A stop-loss at 292.8 is strategically placed to maintain a 3:1 reward-to-risk ratio, ensuring that potential losses remain controlled.
2. The Role of Stop Loss Orders & Hedging
A stop-loss prevents excessive drawdowns in case the market moves against the position.
Traders can also hedge using Micro Ag Futures to offset exposure while maintaining a bullish bias on the broader trend.
3. Avoiding Undefined Risk Exposure
The Micro Ag Futures contracts enable traders to scale into or out of positions without significantly increasing risk.
Position sizing should be adjusted based on account risk tolerance, ensuring no single trade overly impacts capital.
4. Adjusting for Market Volatility
Monitoring volatility using ATR (Average True Range) or other risk-adjusted indicators helps in adjusting stop-loss placement.
If volatility increases, a wider stop may be needed, but it should still align with a strong reward-to-risk structure.
Proper risk management ensures that trades are executed with discipline, preventing emotional decision-making and maximizing long-term trading consistency.

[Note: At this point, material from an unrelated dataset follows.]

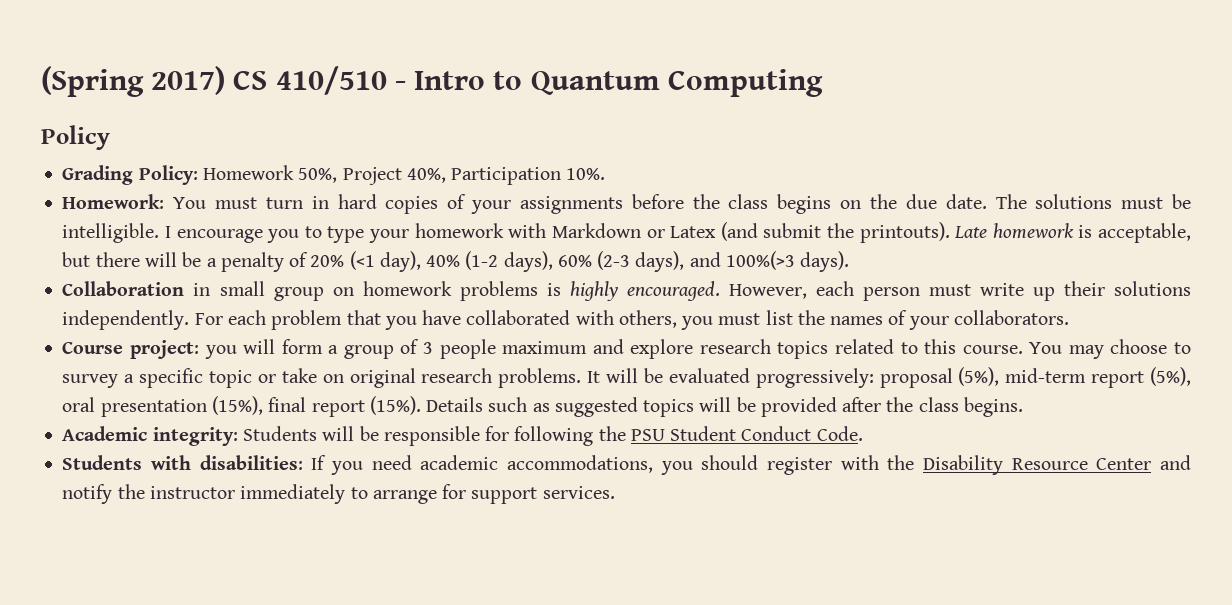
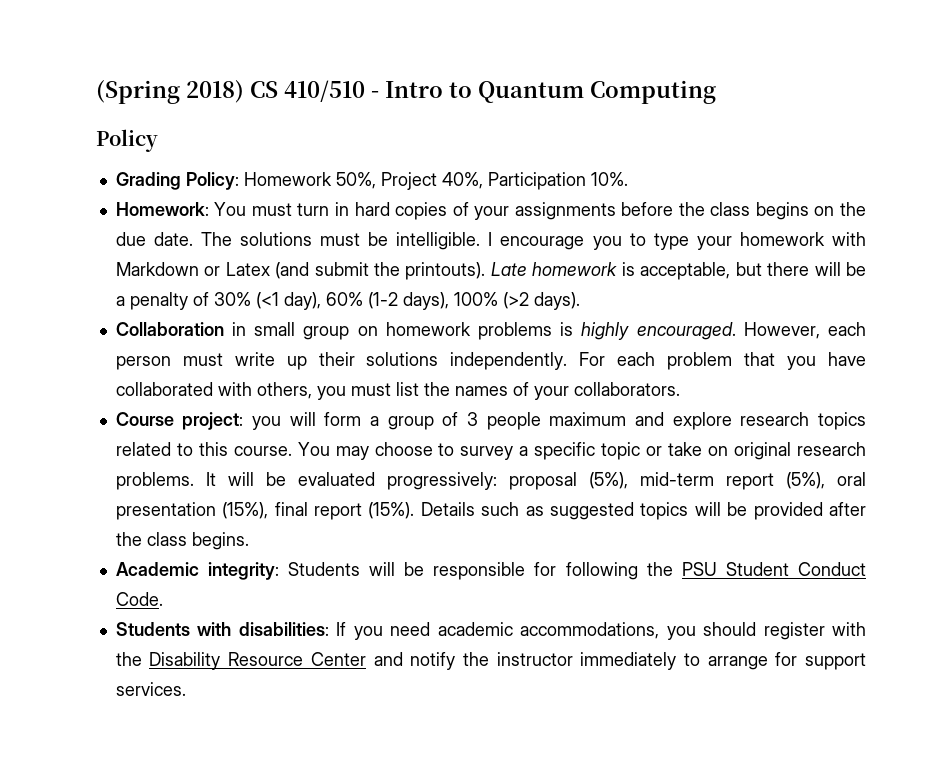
- (Spring 2017) CS 410/510 - Intro to Quantum Computing
+ (Spring 2018) CS 410/510 - Intro to Quantum Computing
- Late homework is acceptable, but there will be a penalty of 20% (<1 day), 40% (1-2 days), 60% (2-3 days), and 100%(>3 days).
+ Late homework is acceptable, but there will be a penalty of 30% (<1 day), 60% (1-2 days), 100% (>2 days).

VI. Conclusion & Disclaimers
Soybean futures are showing bullishness, with ZS, ZL, and ZM aligning in favor of further upside. However, among them, ZM (Soybean Meal Futures) potentially exhibits the most reliable momentum, making it the prime candidate for a high-probability trade setup.
With bullish candlestick patterns, RSI trends confirming momentum, and volume supporting the move, traders have an opportunity to capitalize on this momentum while managing risk effectively using Micro Ag Futures.
When charting futures, the data provided could be delayed. Traders working with the ticker symbols discussed in this idea may prefer to use CME Group real-time data plan on TradingView: www.tradingview.com - This consideration is particularly important for shorter-term traders, whereas it may be less critical for those focused on longer-term trading strategies.
General Disclaimer:
The trade ideas presented herein are solely for illustrative purposes forming a part of a case study intended to demonstrate key principles in risk management within the context of the specific market scenarios discussed. These ideas are not to be interpreted as investment recommendations or financial advice. They do not endorse or promote any specific trading strategies, financial products, or services. The information provided is based on data believed to be reliable; however, its accuracy or completeness cannot be guaranteed. Trading in financial markets involves risks, including the potential loss of principal. Each individual should conduct their own research and consult with professional financial advisors before making any investment decisions. The author or publisher of this content bears no responsibility for any actions taken based on the information provided or for any resultant financial or other losses.